Mainly Mozart Festival Opens: Prodigies on Parade
Who does not know that Wolfgang Amadeus Mozart was a child prodigy? That his less musically gifted but financially astute father, Leopold Mozart, paraded the young lad around Europe’s major cultural centers so that the nobility might lavish their favor and gold upon the talented young genius is also a familiar bit of historical lore.

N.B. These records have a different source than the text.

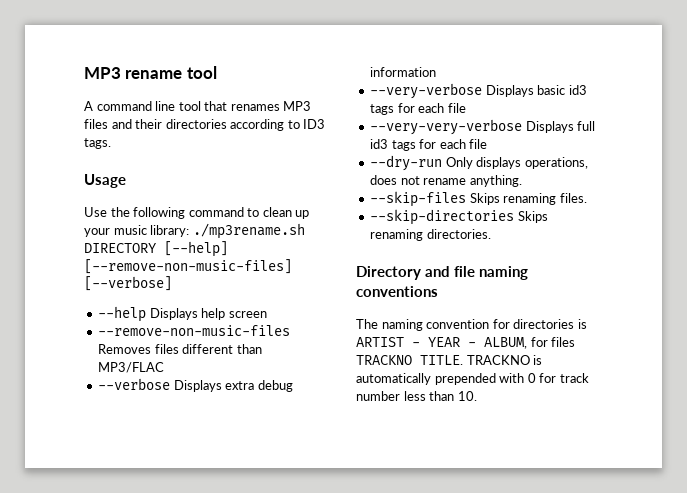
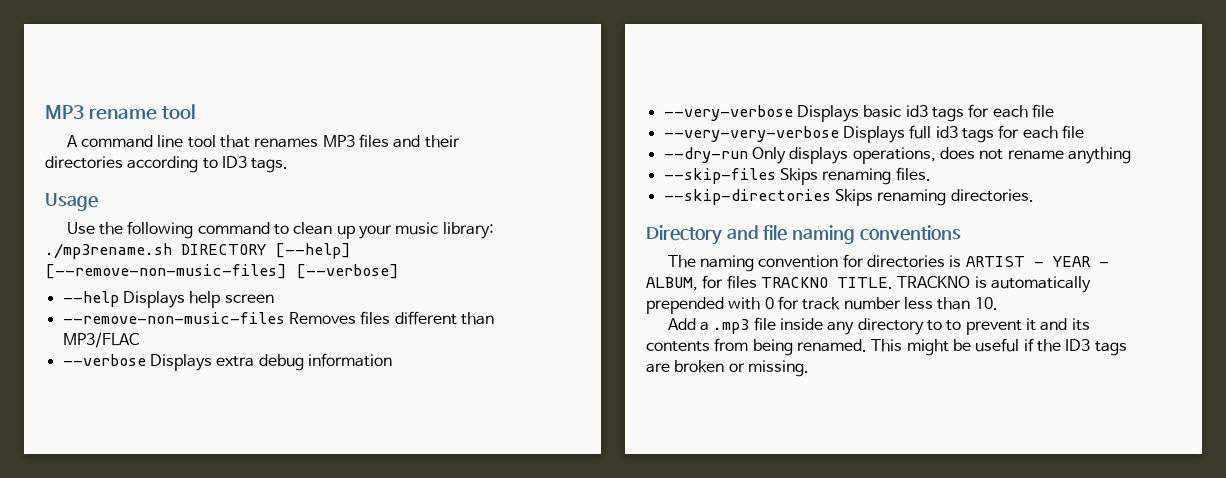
[469,175,522,187] anything. -> [1067,147,1131,164] anything
(477, 396) none -> [667,317,1090,335] [646,338,1127,356] [646,360,809,377] // Add a .mp3 file inside any directory to to prevent it and its contents from being renamed. This might be useful if the ID3 tags are broken or missing.

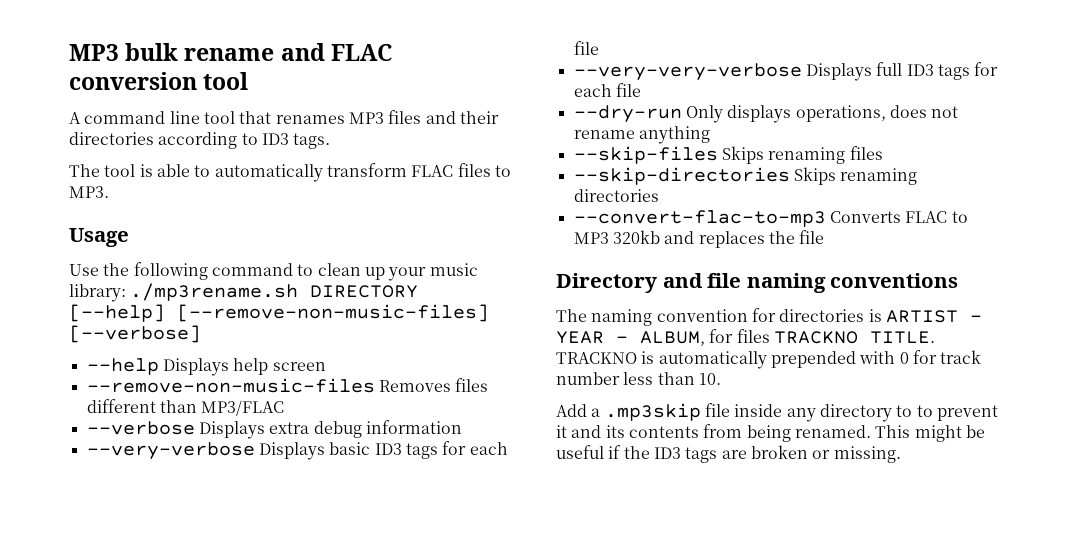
[45,105,157,120] MP3 rename -> [69,43,392,61] [69,72,197,90] MP3 bulk rename and FLAC conversion
(289, 165) none -> [69,163,511,182] [69,186,109,198] // The tool is able to automatically transform FLAC files to MP3.
[905,105,928,117] id3 -> [374,443,402,455] ID3
[935,126,958,138] id3 -> [906,64,934,76] ID3
[895,167,931,181] files. -> [849,146,883,160] files
[950,189,1034,202] directories. -> [573,189,659,202] [573,210,968,227] [573,230,825,248] directories // --convert-flac-to-mp3 Converts FLAC to MP3 320kb and replaces the file
[713,319,750,334] .mp3 -> [604,403,701,421] .mp3skip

But during an interview with Mainly Mozart Music Director Michael Francis a few months before the 2016 Mainly Mozart Festival opened, Francis expressed his concern that even classical music buffs who love Mozart’s music know virtually nothing about the music Mozart wrote when he was a prodigy. Francis decided to begin to remedy that situation by programming only Mozart’s earliest music on the 2016 season, which he has titled “The Prodigy Year.”On the festival’s opening night concert at the Balboa Theatre, Saturday, June 4, we heard two rare early Mozart works, an instrumental piece “Gallimathias musicum in D Major,” K. 32, and the young lad’s one-act opera Bastien und Bastienne, K. 50/46b. A jaunty work that unfolds into 17 short sections, “Gallimathias musicum” (a term that means “musical nonsense”) struck me as a precursor to the much longer and more fanciful Serenades the composer wrote later in his career and that are often programmed today.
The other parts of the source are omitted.